- **Dataset excerpts**:

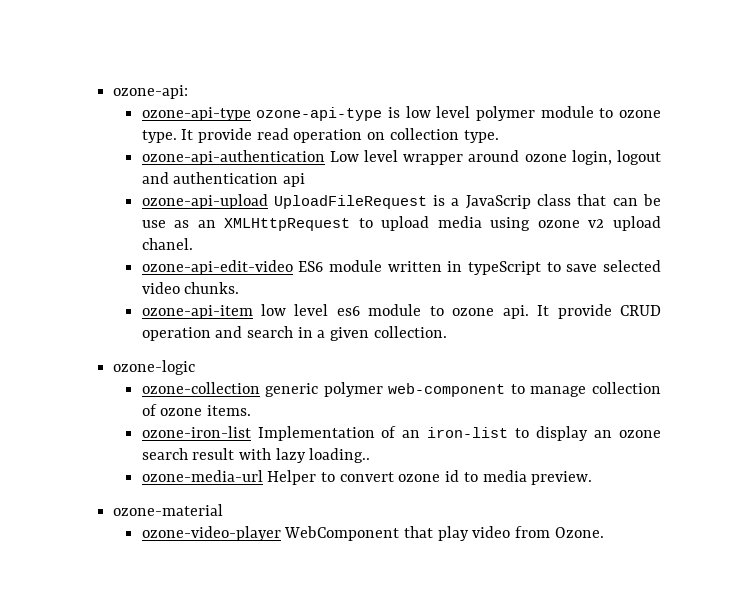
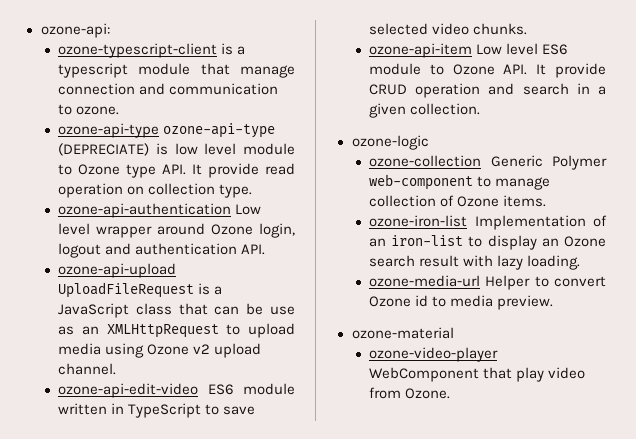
(189, 92) none -> [58,43,246,58] [58,63,295,78] [58,83,279,95] [58,104,120,115] // ozone-typescript-client is a typescript module that manage connection and communication to ozone.
(383, 114) none -> [58,143,150,156] (DEPRECIATE)
[475,106,661,121] [141,130,177,143] polymer module to ozone type. -> [243,143,295,155] [58,164,187,178] module to Ozone type API.
[524,154,567,162] ozone -> [211,224,254,235] Ozone
[283,173,306,187] api -> [241,244,266,255] API.
[465,195,531,209] JavaScrip -> [58,303,130,318] JavaScript
[537,220,580,228] ozone -> [147,344,190,355] Ozone
[141,238,193,250] chanel. -> [58,363,117,375] channel.
[467,261,541,275] typeScript -> [128,403,202,418] TypeScript
[261,304,529,319] low level es6 module to ozone api. -> [476,43,569,55] [369,63,528,75] Low level ES6 module to Ozone API.
[265,382,383,397] generic polymer -> [490,155,607,170] Generic Polymer
[160,408,203,416] ozone -> [457,196,500,207] Ozone
[618,430,661,438] ozone -> [564,236,606,247] Ozone
[309,448,371,463] loading.. -> [527,255,581,270] loading.
[398,474,441,482] ozone -> [369,296,412,307] Ozone

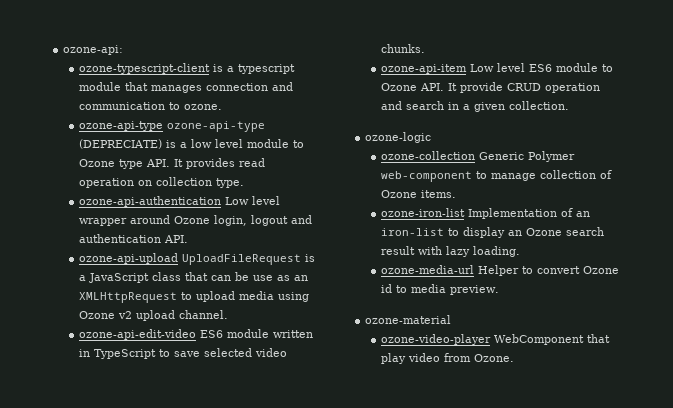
[240,65,295,78] manage -> [150,85,202,93] manages
(168, 149) none -> [179,142,187,148] a
[208,163,260,178] provide -> [185,158,235,169] provides

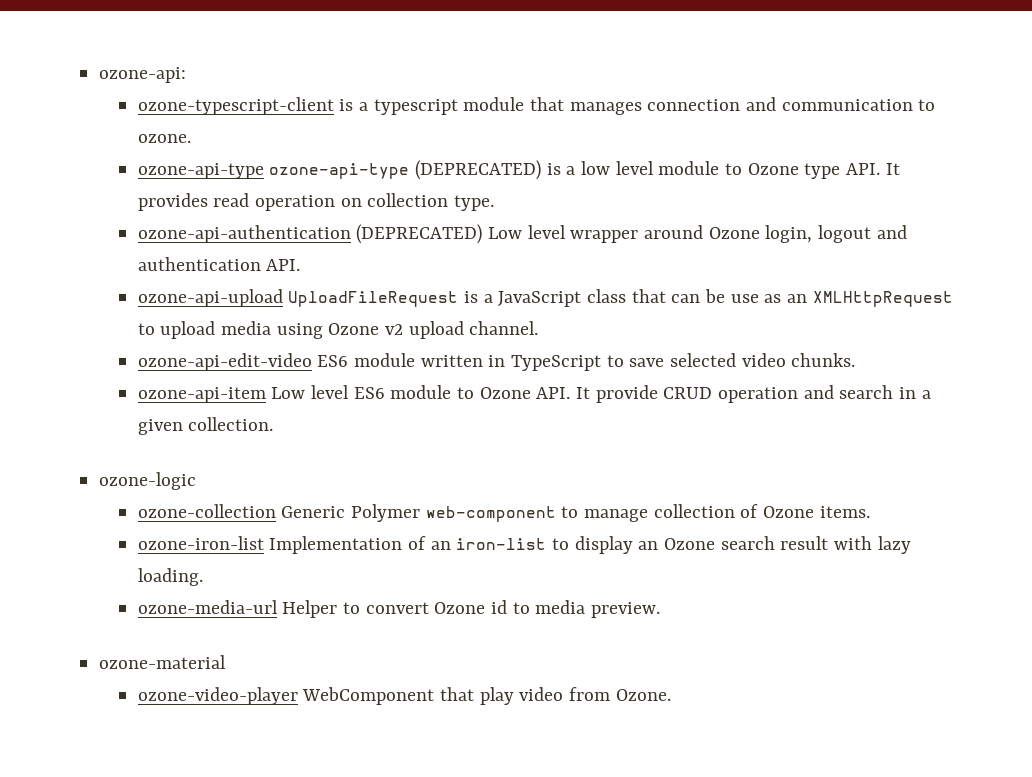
[78,139,162,149] (DEPRECIATE) -> [414,160,541,180] (DEPRECATED)
(221, 201) none -> [356,224,483,244] (DEPRECATED)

- **What is required**:
Would you copy all lines in the records where the string "ozone" appears?

- **Result**:
(189, 92) none -> [58,43,246,58] [58,63,295,78] [58,83,279,95] [58,104,120,115] // ozone-typescript-client is a typescript module that manage connection and communication to ozone.
[475,106,661,121] [141,130,177,143] polymer module to ozone type. -> [243,143,295,155] [58,164,187,178] module to Ozone type API.
[524,154,567,162] ozone -> [211,224,254,235] Ozone
[537,220,580,228] ozone -> [147,344,190,355] Ozone
[261,304,529,319] low level es6 module to ozone api. -> [476,43,569,55] [369,63,528,75] Low level ES6 module to Ozone API.
[160,408,203,416] ozone -> [457,196,500,207] Ozone
[618,430,661,438] ozone -> [564,236,606,247] Ozone
[398,474,441,482] ozone -> [369,296,412,307] Ozone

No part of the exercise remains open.